Un homme poursuivi entre autre, pour homicide involontaire et empoisonnement à Kourou. Le 20 janvier, une jeune femme de 21 ans était admise au centre hospitalier de Kourou. Elle souffrait de vomissements et de détresse respiratoire. Elle est morte le lendemain sans que la cause du décès n’ait pu être déterminée. Son fils, qui présentait les mêmes symptômes, avait été hospitalisé au CHU de Fort de France pendant 10 jours.
La compagnie de gendarmerie de Kourou et le détachement de Guyane de l’office central de lutte contre les atteintes à l’environnement et à la santé publique (OCLAESP) avaient été co-saisis de l’enquête ouverte par le parquet de Cayenne en « recherches de causes de la mort et des blessures ».
Rapidement, les enquêteurs ont découvert que le domicile des victimes était en contigu à un local destiné à entreposer du riz. Or, il s’avère que l’exploitant de cet entrepôt utilisait de l’aminium de phosphine comme insecticide, et ce afin de préserver ses stocks. Le produit se serait propagé jusqu’à la maison contiguë et aurait contaminé la mère et le fils a révélé l’enquête.
Interrogés sur son utilisation, le centre anti-poison de Paris et la brigade nationale des enquêtes vétérinaires et phytosanitaires (BNEVP) de Rungis ont confirmé « la très haute toxicité de ce produit » . Ils ont précisé que celui-ci pouvait avoir des « conséquences mortelles en cas de non-respect des conditions d’emploi ».
Sur réquisitions, un laboratoire a procédé à l’analyse des prélèvements réalisés sur la défunte. Il a conclu à la « compatibilité d’une intoxication aiguë par la phosphine » . Aucune autre cause de décès n’est identifiée à l’heure actuelle. « Ce serait ainsi la première fois en France que le lien entre un décès et l’utilisation de l’aminium de phosphine serait établi » précise ce jeudi le procureur de la République de Cayenne Samuel Finielz.
Le parquet a requis l’ouverture d’une information judiciaire le 10 mars dernier des chefs :
– d’homicide involontaire (délit, 3 ans d’emprisonnement, 45 000 euros d’amende) et de blessures involontaires ayant entraîné une ITT inférieure ou égale à trois mois
– utilisation de produits phytopharmaceutiques sans respect des conditions d’utilisation déterminées par l’autorité administrative (délit, 6 mois d’emprisonnement, 150 000 euros d’amende)
– détention de produit phytopharmaceutique ne bénéficiant pas d’une autorisation ou d’un permis de commerce parallèle (délit, 6 mois d’emprisonnement, 150 000 euros d’amende)

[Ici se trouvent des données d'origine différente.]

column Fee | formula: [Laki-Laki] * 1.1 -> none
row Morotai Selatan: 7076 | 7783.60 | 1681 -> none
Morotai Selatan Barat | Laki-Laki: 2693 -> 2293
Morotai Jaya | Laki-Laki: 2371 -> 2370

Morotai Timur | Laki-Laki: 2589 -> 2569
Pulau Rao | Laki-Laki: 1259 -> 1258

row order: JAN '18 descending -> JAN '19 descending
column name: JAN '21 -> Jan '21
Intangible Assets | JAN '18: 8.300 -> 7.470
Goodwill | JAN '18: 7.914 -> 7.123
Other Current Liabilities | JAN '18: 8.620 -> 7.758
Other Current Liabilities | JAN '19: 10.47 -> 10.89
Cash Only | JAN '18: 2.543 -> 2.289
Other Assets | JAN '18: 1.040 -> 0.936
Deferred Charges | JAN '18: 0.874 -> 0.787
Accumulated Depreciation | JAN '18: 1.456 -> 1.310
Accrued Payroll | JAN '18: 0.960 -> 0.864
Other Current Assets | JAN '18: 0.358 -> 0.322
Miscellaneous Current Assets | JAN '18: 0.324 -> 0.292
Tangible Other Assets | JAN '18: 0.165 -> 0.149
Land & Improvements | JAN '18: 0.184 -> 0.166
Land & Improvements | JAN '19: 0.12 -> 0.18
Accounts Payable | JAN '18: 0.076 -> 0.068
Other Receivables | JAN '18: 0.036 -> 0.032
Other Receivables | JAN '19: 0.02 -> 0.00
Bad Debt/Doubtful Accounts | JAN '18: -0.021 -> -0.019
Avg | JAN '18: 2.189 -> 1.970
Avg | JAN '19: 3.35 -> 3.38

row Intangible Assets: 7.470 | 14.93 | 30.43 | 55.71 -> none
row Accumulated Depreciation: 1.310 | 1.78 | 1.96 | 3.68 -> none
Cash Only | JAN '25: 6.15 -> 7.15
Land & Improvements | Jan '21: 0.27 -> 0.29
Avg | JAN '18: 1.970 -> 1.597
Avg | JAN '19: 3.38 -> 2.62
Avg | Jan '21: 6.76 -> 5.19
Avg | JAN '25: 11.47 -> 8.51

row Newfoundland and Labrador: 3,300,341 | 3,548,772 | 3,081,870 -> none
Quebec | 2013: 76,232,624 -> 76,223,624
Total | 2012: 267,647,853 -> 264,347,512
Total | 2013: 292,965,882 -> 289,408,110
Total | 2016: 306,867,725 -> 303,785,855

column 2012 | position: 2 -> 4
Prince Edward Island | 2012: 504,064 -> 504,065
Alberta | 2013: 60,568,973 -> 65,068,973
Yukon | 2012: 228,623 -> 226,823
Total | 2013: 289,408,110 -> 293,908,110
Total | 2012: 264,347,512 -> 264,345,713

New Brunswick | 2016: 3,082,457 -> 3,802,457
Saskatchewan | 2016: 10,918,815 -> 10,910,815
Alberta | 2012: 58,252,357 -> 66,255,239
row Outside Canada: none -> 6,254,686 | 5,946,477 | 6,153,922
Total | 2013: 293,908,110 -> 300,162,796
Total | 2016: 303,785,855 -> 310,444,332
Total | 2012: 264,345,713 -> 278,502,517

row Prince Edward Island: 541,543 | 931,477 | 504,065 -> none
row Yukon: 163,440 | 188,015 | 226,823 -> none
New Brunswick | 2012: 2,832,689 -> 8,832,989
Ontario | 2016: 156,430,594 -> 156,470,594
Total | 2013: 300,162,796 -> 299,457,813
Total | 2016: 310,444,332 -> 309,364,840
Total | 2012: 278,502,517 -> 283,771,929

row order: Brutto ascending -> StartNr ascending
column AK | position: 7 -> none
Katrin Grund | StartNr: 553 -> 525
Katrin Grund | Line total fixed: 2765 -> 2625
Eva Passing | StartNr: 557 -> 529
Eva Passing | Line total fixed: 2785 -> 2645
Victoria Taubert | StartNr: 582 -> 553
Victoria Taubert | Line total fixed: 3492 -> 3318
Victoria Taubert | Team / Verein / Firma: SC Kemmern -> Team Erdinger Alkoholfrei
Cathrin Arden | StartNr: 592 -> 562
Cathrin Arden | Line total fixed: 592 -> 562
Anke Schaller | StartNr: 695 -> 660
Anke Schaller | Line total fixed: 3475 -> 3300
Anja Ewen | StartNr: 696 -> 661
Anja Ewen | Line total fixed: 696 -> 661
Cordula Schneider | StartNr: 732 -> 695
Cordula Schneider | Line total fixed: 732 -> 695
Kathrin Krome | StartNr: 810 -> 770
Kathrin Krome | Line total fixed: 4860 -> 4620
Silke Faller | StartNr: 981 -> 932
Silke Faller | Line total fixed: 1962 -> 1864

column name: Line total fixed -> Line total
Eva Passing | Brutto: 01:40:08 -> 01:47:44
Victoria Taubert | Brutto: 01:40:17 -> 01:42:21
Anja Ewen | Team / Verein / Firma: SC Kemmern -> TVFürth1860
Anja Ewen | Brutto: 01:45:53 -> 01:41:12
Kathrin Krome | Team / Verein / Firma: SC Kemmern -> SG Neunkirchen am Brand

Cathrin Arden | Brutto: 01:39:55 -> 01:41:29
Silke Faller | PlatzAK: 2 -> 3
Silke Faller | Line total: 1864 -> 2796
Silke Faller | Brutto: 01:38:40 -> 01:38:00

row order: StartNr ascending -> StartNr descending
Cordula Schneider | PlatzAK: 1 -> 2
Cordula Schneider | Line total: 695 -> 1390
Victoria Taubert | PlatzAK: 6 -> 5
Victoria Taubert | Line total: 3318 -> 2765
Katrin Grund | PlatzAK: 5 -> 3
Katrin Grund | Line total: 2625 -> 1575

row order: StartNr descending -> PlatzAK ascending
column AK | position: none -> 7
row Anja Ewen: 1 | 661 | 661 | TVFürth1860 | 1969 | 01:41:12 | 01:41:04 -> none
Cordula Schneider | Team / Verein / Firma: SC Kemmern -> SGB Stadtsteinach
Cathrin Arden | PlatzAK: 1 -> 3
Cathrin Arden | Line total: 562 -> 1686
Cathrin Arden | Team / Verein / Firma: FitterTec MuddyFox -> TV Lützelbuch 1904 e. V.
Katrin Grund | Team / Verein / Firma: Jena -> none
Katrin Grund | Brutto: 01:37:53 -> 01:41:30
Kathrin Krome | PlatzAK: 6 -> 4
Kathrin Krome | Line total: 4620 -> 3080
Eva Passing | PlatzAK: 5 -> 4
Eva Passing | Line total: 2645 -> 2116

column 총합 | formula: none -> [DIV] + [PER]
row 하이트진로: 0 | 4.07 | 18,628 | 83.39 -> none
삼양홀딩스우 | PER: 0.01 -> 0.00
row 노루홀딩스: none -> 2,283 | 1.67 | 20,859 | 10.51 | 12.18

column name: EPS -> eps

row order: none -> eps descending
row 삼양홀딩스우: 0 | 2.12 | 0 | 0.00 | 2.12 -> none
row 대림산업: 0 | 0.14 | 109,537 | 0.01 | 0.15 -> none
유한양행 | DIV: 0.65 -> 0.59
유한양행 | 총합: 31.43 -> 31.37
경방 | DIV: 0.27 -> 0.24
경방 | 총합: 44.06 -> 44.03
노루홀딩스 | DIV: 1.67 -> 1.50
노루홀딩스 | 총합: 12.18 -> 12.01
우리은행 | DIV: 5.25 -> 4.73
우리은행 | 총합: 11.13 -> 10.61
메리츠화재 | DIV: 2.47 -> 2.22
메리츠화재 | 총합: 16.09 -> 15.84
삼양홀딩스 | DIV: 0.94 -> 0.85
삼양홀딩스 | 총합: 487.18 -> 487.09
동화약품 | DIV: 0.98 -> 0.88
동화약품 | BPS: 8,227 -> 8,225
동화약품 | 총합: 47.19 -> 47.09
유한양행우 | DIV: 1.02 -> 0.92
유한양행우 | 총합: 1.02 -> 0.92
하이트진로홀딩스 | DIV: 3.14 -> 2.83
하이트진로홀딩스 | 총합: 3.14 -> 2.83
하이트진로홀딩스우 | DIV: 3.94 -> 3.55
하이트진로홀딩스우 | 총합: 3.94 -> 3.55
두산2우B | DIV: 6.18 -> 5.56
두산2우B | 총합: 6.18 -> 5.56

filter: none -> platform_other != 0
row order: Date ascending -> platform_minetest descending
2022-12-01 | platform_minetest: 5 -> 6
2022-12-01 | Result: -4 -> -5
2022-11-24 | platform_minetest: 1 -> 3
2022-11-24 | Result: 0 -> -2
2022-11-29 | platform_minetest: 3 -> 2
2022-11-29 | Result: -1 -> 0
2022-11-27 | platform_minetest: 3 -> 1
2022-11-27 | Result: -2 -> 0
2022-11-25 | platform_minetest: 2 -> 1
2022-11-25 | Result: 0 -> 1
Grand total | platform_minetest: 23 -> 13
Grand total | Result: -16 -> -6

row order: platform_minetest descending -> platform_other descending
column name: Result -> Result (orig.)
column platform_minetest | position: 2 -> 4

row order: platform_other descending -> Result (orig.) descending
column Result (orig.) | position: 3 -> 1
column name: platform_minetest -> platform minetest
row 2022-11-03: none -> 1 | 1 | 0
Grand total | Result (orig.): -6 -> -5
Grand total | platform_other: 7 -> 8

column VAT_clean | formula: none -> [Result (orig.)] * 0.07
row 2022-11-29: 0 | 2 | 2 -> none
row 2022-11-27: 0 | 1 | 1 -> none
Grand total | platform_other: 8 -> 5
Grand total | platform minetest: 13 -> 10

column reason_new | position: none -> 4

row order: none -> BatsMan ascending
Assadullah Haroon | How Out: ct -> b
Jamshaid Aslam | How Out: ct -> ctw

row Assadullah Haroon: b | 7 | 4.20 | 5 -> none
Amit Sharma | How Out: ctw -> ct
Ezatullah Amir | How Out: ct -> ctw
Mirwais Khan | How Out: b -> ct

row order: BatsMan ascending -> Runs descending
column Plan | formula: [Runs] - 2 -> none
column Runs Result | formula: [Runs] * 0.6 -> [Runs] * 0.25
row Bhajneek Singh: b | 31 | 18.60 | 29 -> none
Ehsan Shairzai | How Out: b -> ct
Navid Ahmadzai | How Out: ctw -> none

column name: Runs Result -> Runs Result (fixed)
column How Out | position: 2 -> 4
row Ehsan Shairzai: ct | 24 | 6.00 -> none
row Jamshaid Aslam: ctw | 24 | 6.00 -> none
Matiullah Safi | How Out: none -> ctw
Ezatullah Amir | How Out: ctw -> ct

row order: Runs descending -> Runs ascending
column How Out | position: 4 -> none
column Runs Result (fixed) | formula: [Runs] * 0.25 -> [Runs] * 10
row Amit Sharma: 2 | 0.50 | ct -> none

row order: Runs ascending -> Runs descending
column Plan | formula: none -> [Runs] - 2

– utilisation non appropriée de produits phytopharmaceutiques (délit, 6 mois d’emprisonnement, 150 000 euros d’amende)
L’exploitant a été mis en examen le 22 septembre de ces chefs. Il a reconnu devant les enquêteurs l’utilisation non conforme à la réglementation de la phosphine et a été placé sous contrôle judiciaire avec notamment interdiction de se livrer à toute activité professionnelle en lien avec la vente ou le stockage de denrées alimentaires.
Sans préjudice des suites qui seront données à cette procédure, le parquet de Cayenne tient à « mettre en garde l’ensemble des utilisateurs du produit de l’extrême vigilance dont il faut faire preuve et du strict respect des conditions réglementaires d’utilisation » rajoute Samuel Finielz.
La phosphine est une substance chimique utilisée comme antiparasitaire qui suppose le recours à la technique de fumigation. Ce produit est fréquemment utilisé outre-mer pour le traitement des céréales et fait parfois l’objet d’importations illégales. Selon les recommandations faites par l’institut national de recherche et de sécurité (INRS), la phosphine est un gaz extrêmement inflammable, provoquant de graves brûlures de la peau et lésions des yeux. En cas d’inhalation, le produit est mortel.
Son utilisation suppose un strict respect de la réglementation. Ainsi, il est nécessaire d’être formé et de recevoir un agrément de l’État pour pouvoir l’utiliser. De même, toutes les actions de fumigation doivent faire l’objet d’une déclaration préalable. Le non-respect de ce cadre réglementaire peut constituer des infractions pénales telles que celles visées au réquisitoire introductif du 10 mars 2021.